(Beginning of Data to use)
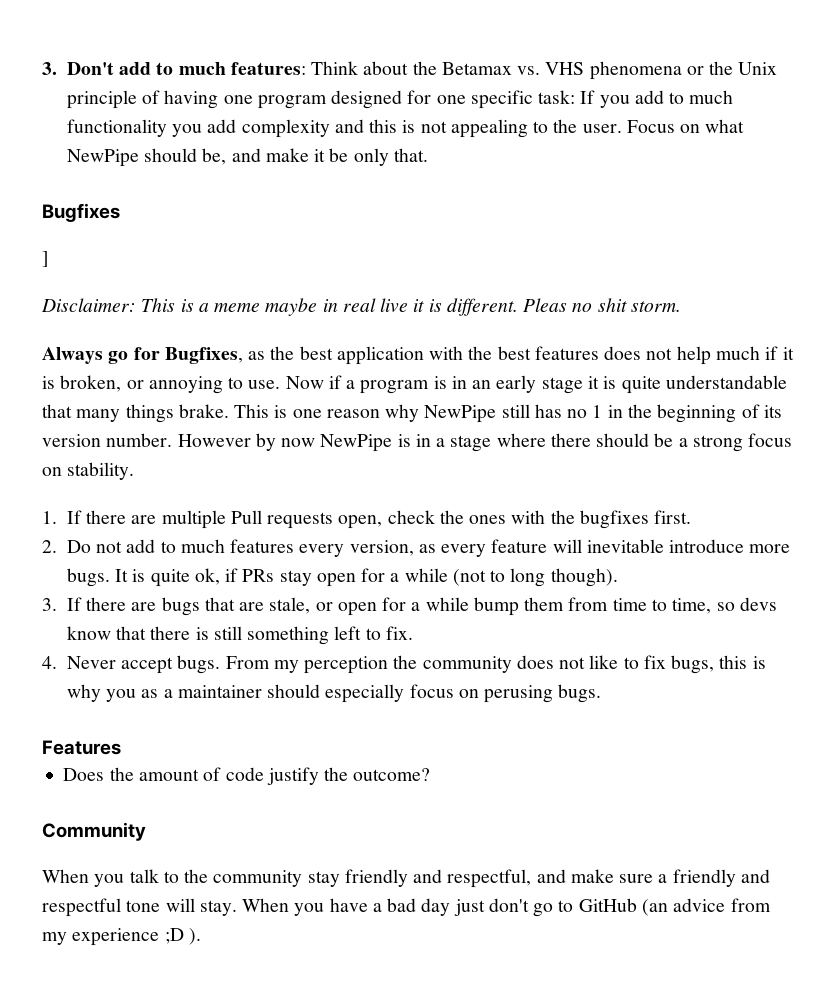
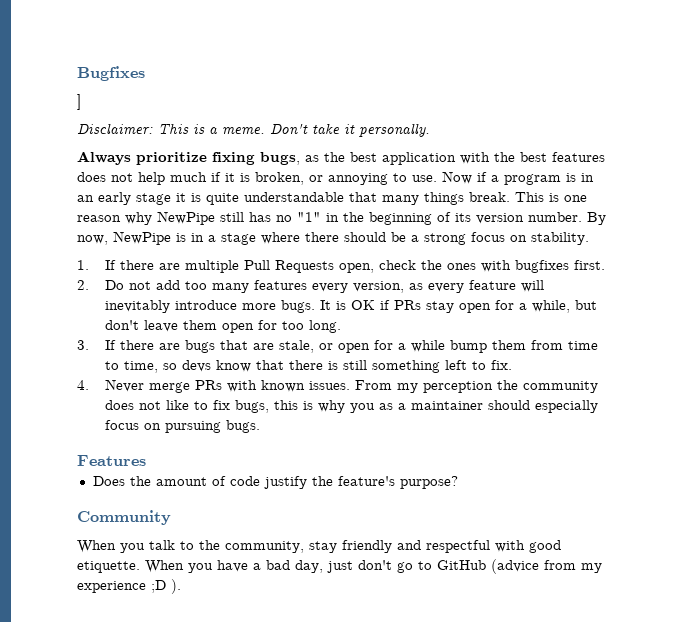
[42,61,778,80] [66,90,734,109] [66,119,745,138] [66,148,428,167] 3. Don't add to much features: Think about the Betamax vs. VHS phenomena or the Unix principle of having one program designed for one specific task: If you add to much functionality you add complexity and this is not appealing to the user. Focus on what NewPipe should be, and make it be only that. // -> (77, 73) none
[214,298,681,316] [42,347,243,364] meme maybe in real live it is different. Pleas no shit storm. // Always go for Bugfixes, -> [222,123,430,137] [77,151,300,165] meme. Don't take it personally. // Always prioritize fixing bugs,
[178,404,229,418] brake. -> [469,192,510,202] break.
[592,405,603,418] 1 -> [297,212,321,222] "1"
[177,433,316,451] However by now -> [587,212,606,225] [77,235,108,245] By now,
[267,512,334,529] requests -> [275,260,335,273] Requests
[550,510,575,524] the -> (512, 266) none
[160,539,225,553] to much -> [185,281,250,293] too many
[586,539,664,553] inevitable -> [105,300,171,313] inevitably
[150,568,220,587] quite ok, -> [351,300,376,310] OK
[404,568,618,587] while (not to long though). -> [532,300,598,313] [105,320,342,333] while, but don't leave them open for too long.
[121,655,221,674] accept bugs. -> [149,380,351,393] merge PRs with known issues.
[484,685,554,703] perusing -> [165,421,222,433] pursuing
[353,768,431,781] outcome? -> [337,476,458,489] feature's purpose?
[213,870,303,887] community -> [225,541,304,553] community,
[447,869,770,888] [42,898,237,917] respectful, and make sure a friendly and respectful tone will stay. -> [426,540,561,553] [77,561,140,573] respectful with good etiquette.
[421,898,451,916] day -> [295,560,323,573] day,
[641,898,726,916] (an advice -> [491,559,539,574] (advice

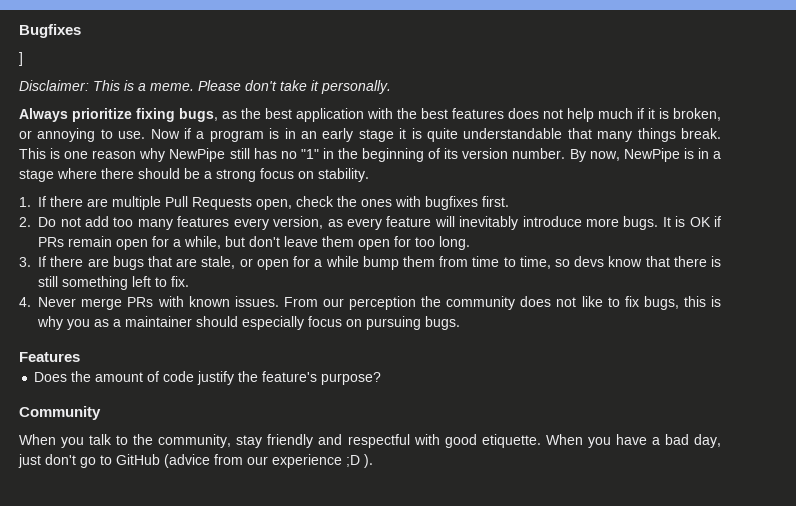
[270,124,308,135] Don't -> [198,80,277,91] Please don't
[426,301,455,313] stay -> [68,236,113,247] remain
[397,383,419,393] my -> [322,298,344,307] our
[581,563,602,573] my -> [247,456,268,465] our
(End of Data to use)
Exercise brief →
What is needed is a word-for-word copy of the data above, free of any images.

Answer space →
[42,61,778,80] [66,90,734,109] [66,119,745,138] [66,148,428,167] 3. Don't add to much features: Think about the Betamax vs. VHS phenomena or the Unix principle of having one program designed for one specific task: If you add to much functionality you add complexity and this is not appealing to the user. Focus on what NewPipe should be, and make it be only that. // -> (77, 73) none
[214,298,681,316] [42,347,243,364] meme maybe in real live it is different. Pleas no shit storm. // Always go for Bugfixes, -> [222,123,430,137] [77,151,300,165] meme. Don't take it personally. // Always prioritize fixing bugs,
[178,404,229,418] brake. -> [469,192,510,202] break.
[592,405,603,418] 1 -> [297,212,321,222] "1"
[177,433,316,451] However by now -> [587,212,606,225] [77,235,108,245] By now,
[267,512,334,529] requests -> [275,260,335,273] Requests
[550,510,575,524] the -> (512, 266) none
[160,539,225,553] to much -> [185,281,250,293] too many
[586,539,664,553] inevitable -> [105,300,171,313] inevitably
[150,568,220,587] quite ok, -> [351,300,376,310] OK
[404,568,618,587] while (not to long though). -> [532,300,598,313] [105,320,342,333] while, but don't leave them open for too long.
[121,655,221,674] accept bugs. -> [149,380,351,393] merge PRs with known issues.
[484,685,554,703] perusing -> [165,421,222,433] pursuing
[353,768,431,781] outcome? -> [337,476,458,489] feature's purpose?
[213,870,303,887] community -> [225,541,304,553] community,
[447,869,770,888] [42,898,237,917] respectful, and make sure a friendly and respectful tone will stay. -> [426,540,561,553] [77,561,140,573] respectful with good etiquette.
[421,898,451,916] day -> [295,560,323,573] day,
[641,898,726,916] (an advice -> [491,559,539,574] (advice

[270,124,308,135] Don't -> [198,80,277,91] Please don't
[426,301,455,313] stay -> [68,236,113,247] remain
[397,383,419,393] my -> [322,298,344,307] our
[581,563,602,573] my -> [247,456,268,465] our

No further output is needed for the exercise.